The method according to any one of claims 1 to 8, wherein: determining the power parameter of the base station comprises: for each antenna, a weighted coefficient of the antenna and a time domain correlation peak corresponding to the antenna Multiplying to obtain a first multiplication result of the antenna, and adding a first multiplication result of all antennas of the base station to obtain a power peak of the base station, and a weighting coefficient of the antenna corresponding to the antenna Multiplying the time domain correlation values to obtain a second multiplication result of the antenna, and adding a second multiplication result of all antennas of the base station to obtain a power average of the base station, a power peak of the base station, and the The power average of the base station is used as the power parameter; The step of comparing the power parameter with a preset power threshold includes: comparing a power peak of the base station with a power peak threshold of the preset power threshold, and comparing the base station

Determining that the received signal includes a ranging signal includes: the power peak is greater than or equal to the preset power peak threshold, and wherein the power average is greater than or equal to the preset power average threshold Next, it is determined that the received signal includes a ranging signal.

The method according to any one of claims 3 to 8, wherein extracting a carrier sequence including a ranging signal in a signal received by the antenna comprises: performing a Fourier transform on a signal received by the antenna And extracting a carrier sequence containing the ranging signal at a specific carrier position.

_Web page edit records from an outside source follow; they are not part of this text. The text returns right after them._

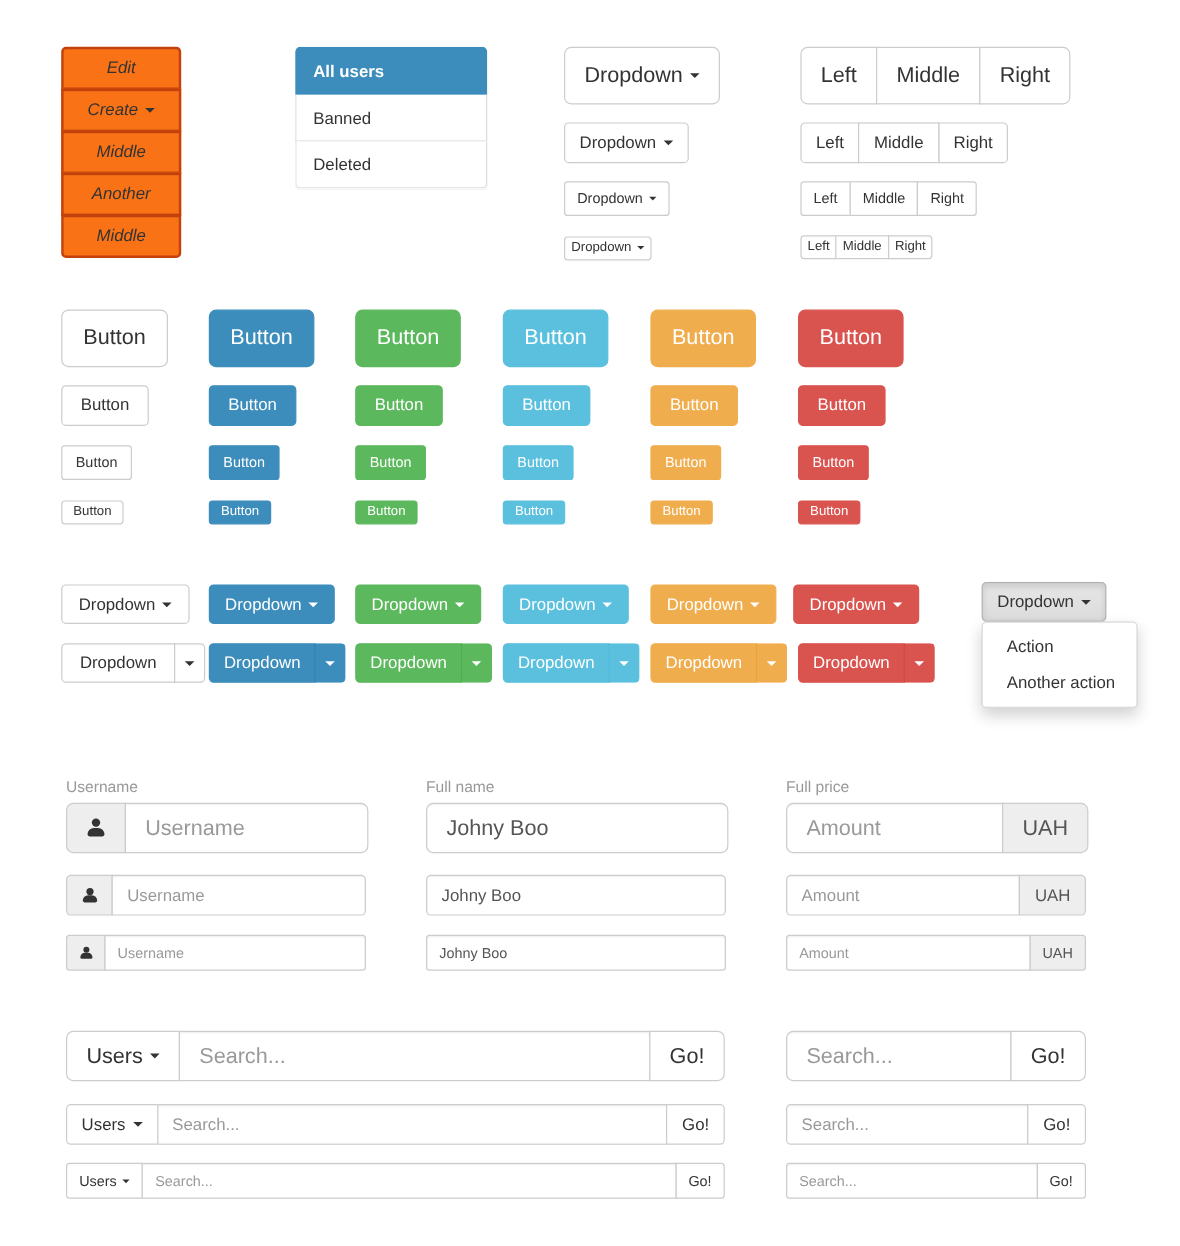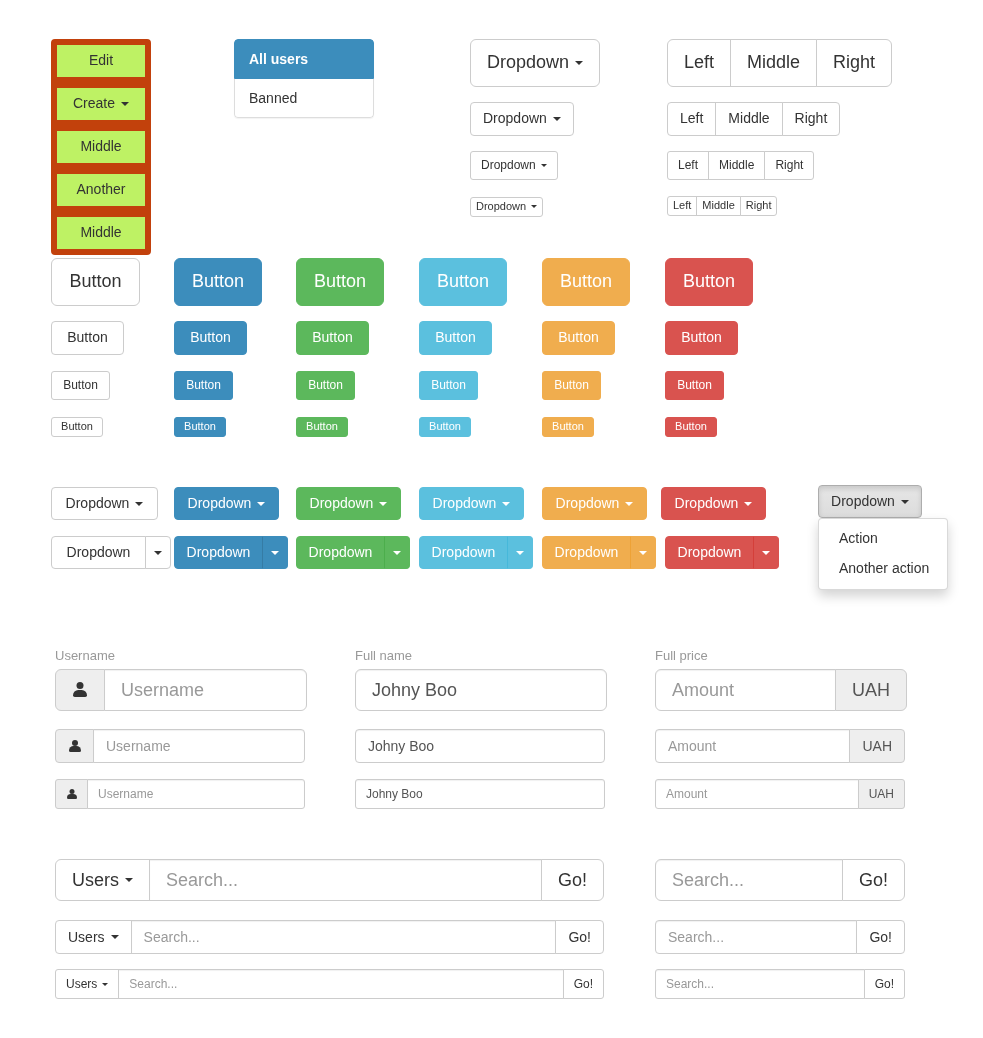--- a/index.html
+++ b/index.html
@@ -48,7 +48,7 @@
   .btn-group-vertical{display:inline-flex;flex-direction:column;width:100px;}
   .btn-group-vertical > .btn{
     border-radius:0;margin-top:-1px;width:100%;
-    border:6px solid #c2410c;background:#bef264;
+    border:2px solid #c2410c;background:#f97316;font-style:italic;
   }
   .btn-group-vertical > .btn:first-child{margin-top:0;border-radius:4px 4px 0 0;}
   .btn-group-vertical > .btn:last-child{border-radius:0 0 4px 4px;}

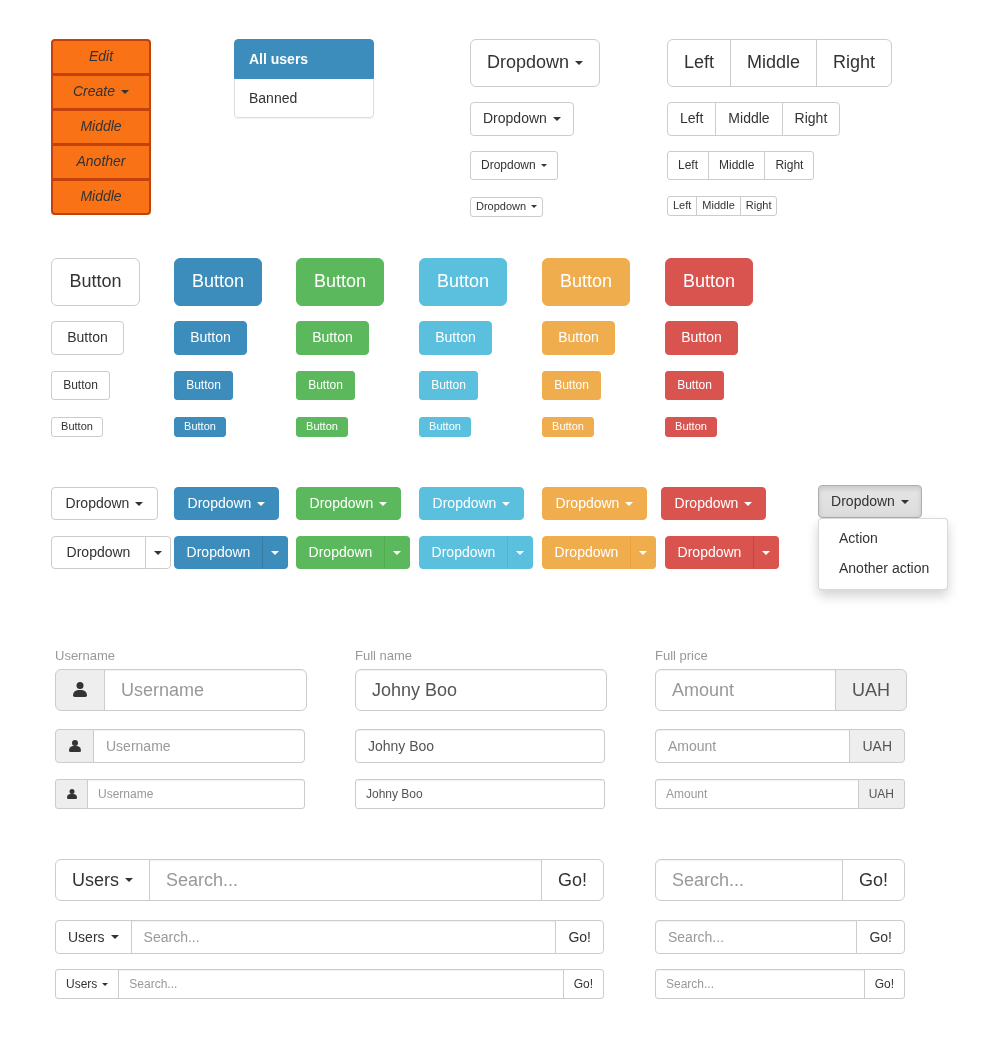--- a/index.html
+++ b/index.html
@@ -54,8 +54,8 @@
   .btn-group-vertical > .btn:last-child{border-radius:0 0 4px 4px;}
 
   
-  .list-group{display:flex;flex-direction:column;width:140px;border-radius:4px;overflow:hidden;
-     box-shadow:0 1px 1px rgba(0,0,0,.05);}
+  .list-group{display:flex;flex-direction:column;width:160px;border-radius:4px;overflow:hidden;
+     box-shadow:0 1px 1px rgba(0,0,0,.05);margin-left:12px;}
   .list-group-item{
     padding:11px 14px;font-size:14px;background:#ffffff;
     border:1px solid #dddddd;border-top-width:0;box-sizing:border-box;

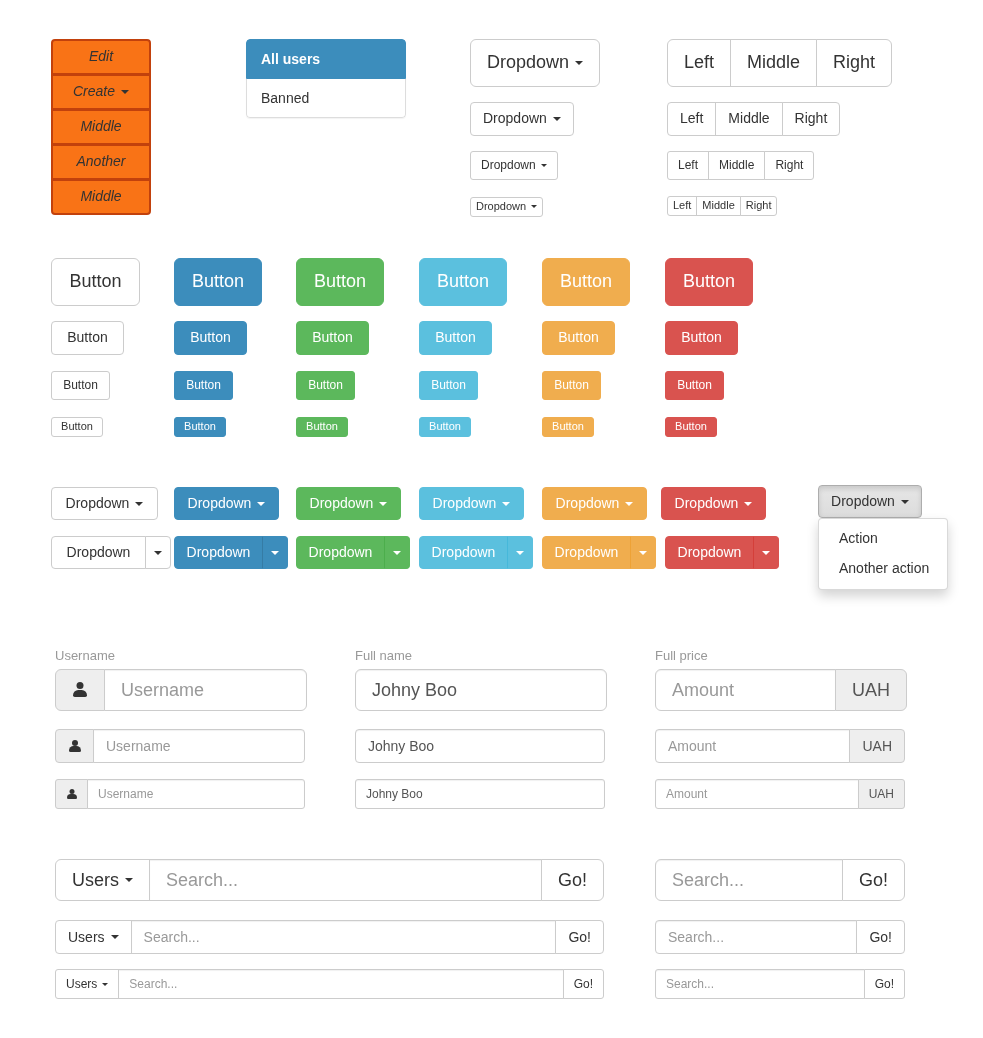--- a/index.html
+++ b/index.html
@@ -197,6 +197,7 @@
   <div class="abs list-group" style="left:234px;top:39px;">
     <div class="list-group-item active"><span>All users</span></div>
     <div class="list-group-item"><span>Banned</span></div>
+    <div class="list-group-item"><span>Deleted</span></div>
   </div>
 
   <div class="abs" style="left:470px;top:39px;">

A base station, comprising: a receiving module, configured to: receive a signal from a mobile station, determine a time domain correlation value of each antenna of the base station, and a carrier-to-noise ratio of each antenna according to the received signal; a processing module, configured to: normalize a carrier-to-noise ratio of each antenna to obtain a weighting coefficient corresponding to each antenna; and a determining module, configured to: determine according to weighting coefficients and time domain correlation values of all antennas a power parameter of the base station, and comparing the power parameter with a preset power threshold, where the power parameter is greater than or equal to the preset power threshold, determining that the received signal includes a ranging signal .

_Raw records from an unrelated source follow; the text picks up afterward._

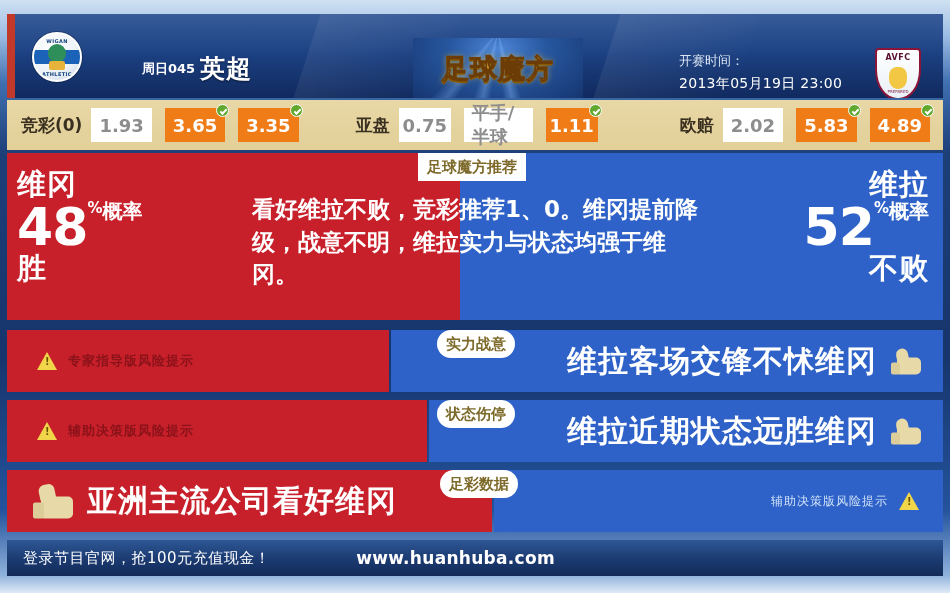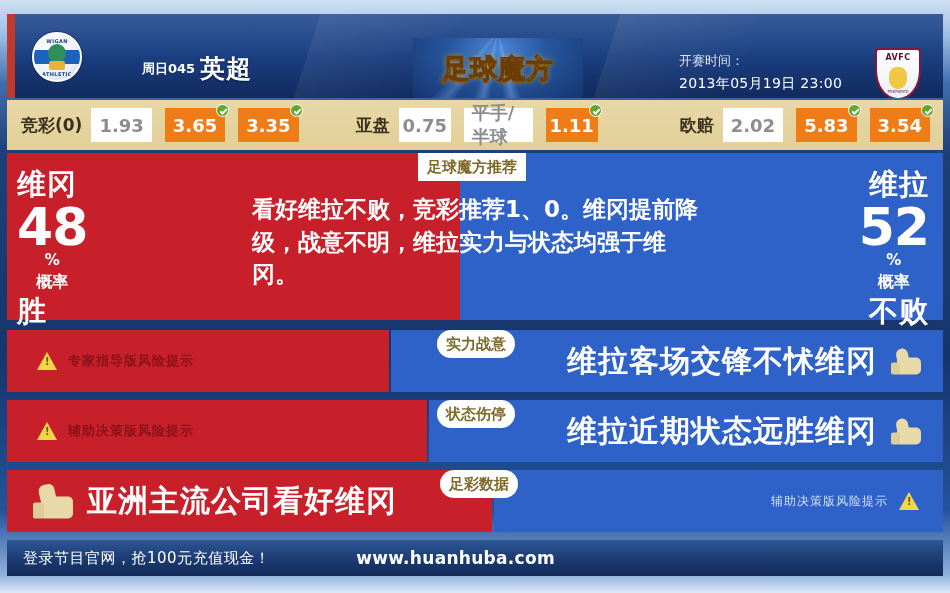--- a/index.html
+++ b/index.html
@@ -230,7 +230,7 @@
           <span class="tick"></span>
         </div>
       <div class="cell hot">
-          <span>3.54</span>
+          <span>4.89</span>
           <span class="tick"></span>
         </div>
     </div>

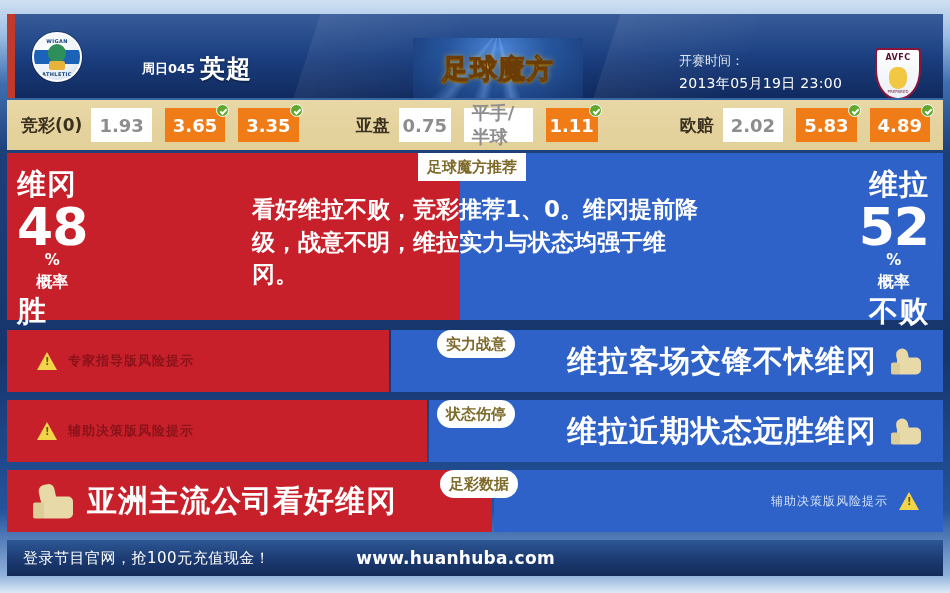--- a/index.html
+++ b/index.html
@@ -96,7 +96,7 @@
   .side-left{left:10px;text-align:left;}
   .side-right{right:14px;text-align:right;}
   .side .team{font-size:29px;font-weight:bold;line-height:1.05;letter-spacing:1px;}
-  .side .pctrow{display:flex;align-items:center;line-height:1;margin-top:2px;flex-direction:column;}
+  .side .pctrow{display:flex;align-items:flex-start;line-height:1;margin-top:2px;}
   .side-right .pctrow{justify-content:flex-end;}
   .side .num{font-size:52px;font-weight:bold;letter-spacing:-1px;}
   .side .pct{font-size:15px;font-weight:bold;margin-bottom:6px;}

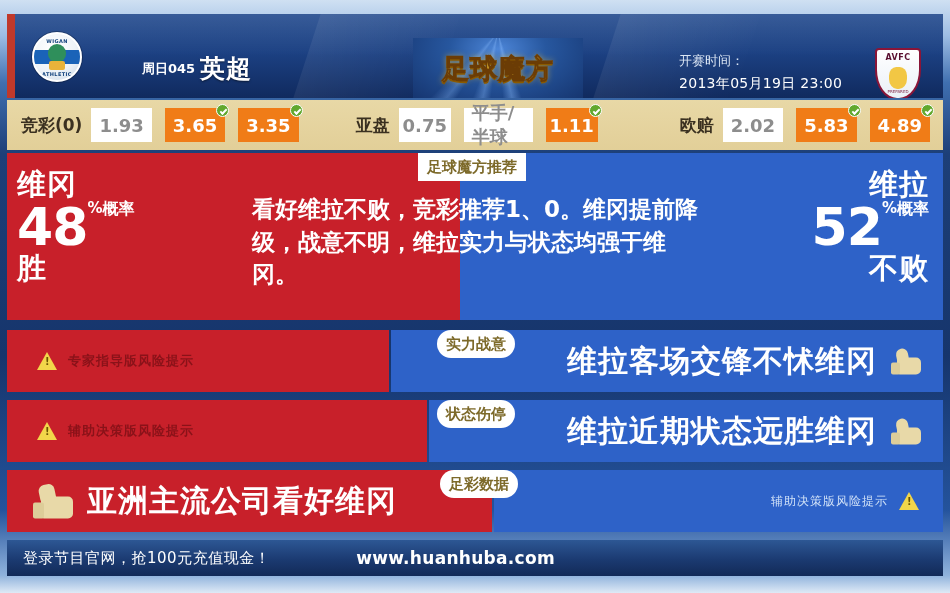--- a/index.html
+++ b/index.html
@@ -100,7 +100,7 @@
   .side-right .pctrow{justify-content:flex-end;}
   .side .num{font-size:52px;font-weight:bold;letter-spacing:-1px;}
   .side .pct{font-size:15px;font-weight:bold;margin-bottom:6px;}
-  .side .cn{font-size:16px;font-weight:bold;margin-bottom:6px;}
+  .side .cn{font-size:20px;font-weight:bold;margin-bottom:6px;}
   .side .res{font-size:29px;font-weight:bold;line-height:1.05;letter-spacing:1px;}
   .tag{position:absolute;background:#ffffff;color:#7d6a2a;font-size:15px;font-weight:bold;
     height:28px;line-height:28px;padding:0 9px;white-space:nowrap;z-index:5;}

15. The base station according to claim 14, wherein: the determining module is configured to determine a power parameter of the base station as follows: for each antenna, a weighting coefficient of the antenna is associated with a time domain corresponding to the antenna Multiplying a peak to obtain a first multiplication result of the antenna, and adding a first multiplication result of all antennas of the base station to obtain a power peak of the base station as the power parameter; and/or, for each Antennas, multiplying a weighting coefficient of the antenna by a time domain correlation value corresponding to the antenna to obtain a second multiplication result of the antenna, and adding a second multiplication result of all antennas of the base station to obtain the The average power of the base station, as described a power parameter; the determining module is configured to compare the power parameter with a preset power threshold by: comparing a power peak of the base station with a power peak threshold of the preset power threshold Comparing; the determining module is configured to determine that the received signal includes a ranging signal in a manner that: when the power peak is greater than or equal to the preset power peak threshold, and/or When the power mean is greater than or equal to the preset power mean threshold, it is determined that the received signal includes a ranging signal.